John ist sich nicht sicher gewesen, welchen Teil des Plans er dämlicher fand.
"Also erstens, wir werden ganz sicher kein Paar spielen! Und zweitens werde ich mich auch nicht von einer irren Erpresserin kidnappen lassen! Das ist der wohl blödeste Plan, den du je vorgeschlagen hast!", hatte er sofort protestiert. Doch wie es so oft war, hatte der große Sherlock Holmes diese Diskussion gewonnen, ohne jedoch zu verstehen, wieso John sich so gegen den Pärchen-Teil ihres Plans sträubte.
Die Wahrheit war nämlich, dass dieser nichts sehnlicher wünschte, als dass sie tatsächlich ein Paar waren und es nicht bloß der Presse vorspielen mussten. Doch daraus würde niemals etwas werden und das wusste er.
Anfangs hatten sie nur möglichst offensichtlich auf den Straßen Händchen gehalten und sich lange und innig umarmt. John hatte immer Angst gehabt, dass sein Partner sein rasendes Herz hören konnte, doch wenn es so war, hatte er ihn nie darauf angesprochen.

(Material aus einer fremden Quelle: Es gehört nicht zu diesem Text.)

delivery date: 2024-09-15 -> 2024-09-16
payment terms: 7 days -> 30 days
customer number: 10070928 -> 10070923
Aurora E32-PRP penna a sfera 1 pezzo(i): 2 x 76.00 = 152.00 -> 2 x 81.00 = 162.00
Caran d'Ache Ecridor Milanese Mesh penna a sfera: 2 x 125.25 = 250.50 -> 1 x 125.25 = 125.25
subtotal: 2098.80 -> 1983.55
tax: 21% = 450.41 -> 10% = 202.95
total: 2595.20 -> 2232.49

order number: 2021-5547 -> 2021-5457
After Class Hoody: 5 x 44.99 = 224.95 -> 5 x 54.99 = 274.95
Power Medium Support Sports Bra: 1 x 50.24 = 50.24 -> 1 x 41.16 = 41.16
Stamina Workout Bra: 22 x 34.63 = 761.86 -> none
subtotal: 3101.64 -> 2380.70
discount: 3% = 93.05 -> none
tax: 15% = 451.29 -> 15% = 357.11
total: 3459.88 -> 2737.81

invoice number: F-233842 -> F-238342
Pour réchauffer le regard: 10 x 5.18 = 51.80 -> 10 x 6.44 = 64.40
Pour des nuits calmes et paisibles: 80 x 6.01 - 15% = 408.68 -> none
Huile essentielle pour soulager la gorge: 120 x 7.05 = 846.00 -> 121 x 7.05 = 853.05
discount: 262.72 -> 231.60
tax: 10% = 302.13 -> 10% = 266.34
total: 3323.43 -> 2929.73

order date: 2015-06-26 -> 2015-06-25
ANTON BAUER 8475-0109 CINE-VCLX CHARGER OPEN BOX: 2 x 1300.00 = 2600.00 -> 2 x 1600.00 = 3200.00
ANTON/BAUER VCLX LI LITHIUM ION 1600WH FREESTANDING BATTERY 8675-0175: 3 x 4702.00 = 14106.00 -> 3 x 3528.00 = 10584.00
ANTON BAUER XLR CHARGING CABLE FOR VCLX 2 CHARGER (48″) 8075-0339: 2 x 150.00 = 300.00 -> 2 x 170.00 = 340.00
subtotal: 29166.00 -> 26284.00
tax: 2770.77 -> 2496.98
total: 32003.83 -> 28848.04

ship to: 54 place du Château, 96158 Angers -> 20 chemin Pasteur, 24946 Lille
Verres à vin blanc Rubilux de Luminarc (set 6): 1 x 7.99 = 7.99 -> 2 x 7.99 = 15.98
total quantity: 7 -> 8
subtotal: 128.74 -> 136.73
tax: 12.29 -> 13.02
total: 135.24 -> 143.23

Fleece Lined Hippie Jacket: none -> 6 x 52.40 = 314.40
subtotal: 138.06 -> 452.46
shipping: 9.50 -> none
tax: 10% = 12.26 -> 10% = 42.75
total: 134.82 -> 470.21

Die Presse ist sofort darauf angesprungen und seit Tagen konnten sich die Londoner an Überschriften wie "Der Detektiv und sein Blogger - endlich ein Paar" oder "Johnlock ist zur Realität geworden" erfreuen. Nur John freute es überhaupt nicht, denn er konnte den Gedanken kaum ertragen, dass alles nicht echt war. Dass er Sherlock nicht so viel bedeutete, wie er sich wünschte und wie die Presse es glaubte. Der Plan ging auf, sie hatten jede Menge Aufmerksamkeit auf sich gezogen, doch ob Ms. Lopez darauf anspringen würde, war die andere Frage.
Die klärte sich allerdings wenige Tage nachdem ihr Kussfoto es auf die Titelseite jeder Zeitung Londons geschafft hatte.
John hatte die Wohnung eilig verlassen, nachdem Sherlock ihm triumphierend das Foto gezeigt hatte. Der Arzt hatte gespürt, wie sich ein Knoten in seinem Magen gebildet hatte und dann hatte er die Flucht ergriffen. Es war ein regnerischer Tag in London und das lockte die Bewohner nicht gerade aus ihren Wohnungen. Die Straßen waren leer und der Mann vergrub die Hände tief in seinen Taschen. Er hatte sie zu Fäusten geballt und versuchte sich abzuregen, was allerdings schwierig wurde, denn in jedem Kiosk sprang ihm dieses eine Foto ins Auge und wollte ihn nicht so recht loslassen. Als ein Auto vorfuhr, hob er den Kopf und beschleunigte seinen Schritt unauffällig.
Als die Tür sich öffnete, eine Hand ihn am Arm packte und er ins Auto gezogen wurde, wusste er, dass ihr Plan aufgegangen ist. Mit rasendem Herzen und schnellem Atem presste er sich an helles Leder, mit dem die Sitze des teuren Wagens ausgekleidet waren. Eine dunkle Scheibe, die es ihm nicht gewährte hindurchzusehen, verdeckte die Sicht auf den Fahrer. Neben ihm saß ein schweigsamer Mann, der demonstrativ wegsah. Er sah nicht gerade aus wie jemand, dem man gerne begegnen würde. Es blieb John nicht viel anderes übrig, als aus dem Fenster auf die Straße zu sehen. Keine Menschenseele war dort und ein Hilferuf hätte nichts gebracht. Verzweifelt rüttelte er am Türgriff, doch sie war abgeschlossen. Verärgert ließ er sich wieder in seinen Sitz fallen und verschränkte die Arme. Sherlock konnte was erleben.